What to Know
- A plateau of new coronavirus cases has kept New York among the highest caseloads in the country, and concerns about upcoming reopenings are growing louder, especially with the spread of a new COVID-19 strain new New York City.
- Increased indoor dining capacity, indoor fitness classes resuming, weddings and lifting cluster zone restrictions are some of the economic recovery steps Gov. Andrew Cuomo has allowed the state to take in recent weeks. With another round of restrictions set to disappear in April, local leaders and health officials are calling on the governor to hold off.
- To date, New York City has administered 3,537,937 vaccine doses. Vaccination is extremely important to, not only curtail the spread of coronavirus and avoid deaths, but also to bring a sense of normalcy back to everyday life, including bringing back the vibrancy of the theater industry back to New York City.
A plateau of new coronavirus cases has kept New York among the highest caseloads in the country, and concerns about upcoming reopenings are growing louder, especially with the spread of a new COVID-19 strain new New York City.
Increased indoor dining capacity, indoor fitness classes resuming, weddings and lifting cluster zone restrictions are some of the economic recovery steps Gov.
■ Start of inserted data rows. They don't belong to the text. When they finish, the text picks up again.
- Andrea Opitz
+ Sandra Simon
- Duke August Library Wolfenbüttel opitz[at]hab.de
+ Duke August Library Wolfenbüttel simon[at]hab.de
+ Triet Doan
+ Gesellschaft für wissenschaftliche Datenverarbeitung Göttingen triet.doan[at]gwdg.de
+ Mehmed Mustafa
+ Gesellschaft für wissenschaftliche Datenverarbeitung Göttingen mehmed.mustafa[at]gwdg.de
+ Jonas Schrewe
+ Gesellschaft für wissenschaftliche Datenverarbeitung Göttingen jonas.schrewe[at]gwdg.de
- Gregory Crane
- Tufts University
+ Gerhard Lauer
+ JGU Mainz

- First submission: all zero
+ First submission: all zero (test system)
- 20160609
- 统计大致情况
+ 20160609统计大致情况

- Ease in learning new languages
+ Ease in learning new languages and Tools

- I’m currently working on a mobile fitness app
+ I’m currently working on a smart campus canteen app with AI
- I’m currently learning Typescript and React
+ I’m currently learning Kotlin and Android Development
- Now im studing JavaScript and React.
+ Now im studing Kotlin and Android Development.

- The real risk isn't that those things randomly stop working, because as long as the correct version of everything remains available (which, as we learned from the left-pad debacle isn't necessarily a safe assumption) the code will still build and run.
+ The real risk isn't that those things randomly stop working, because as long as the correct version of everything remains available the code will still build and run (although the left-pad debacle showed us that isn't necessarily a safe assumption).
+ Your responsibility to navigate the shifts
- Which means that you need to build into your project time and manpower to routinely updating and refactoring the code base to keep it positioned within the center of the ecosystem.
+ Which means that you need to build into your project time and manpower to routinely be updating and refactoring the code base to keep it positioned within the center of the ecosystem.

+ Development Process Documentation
Andrew Cuomo has allowed the state to take in recent weeks. With another round of restrictions set to disappear in April, local leaders and health officials are calling on the governor to hold off.
"Right now, New York is in a race between vaccines and variants. It's neck and neck. And rushing to reopen, getting ahead of ourselves, will only help the virus get ahead of us in that race," NYC Public Advocate Jumaane Williams said in a statement on Wednesday. "In this moment, when the majority of new cases of COVID-19 in New York City come from highly contagious variants and only 14% of New Yorkers are fully vaccinated, we need to continue to scale up vaccination while scaling back these reopenings."
To date, New York City has administered 3,537,937 vaccine doses.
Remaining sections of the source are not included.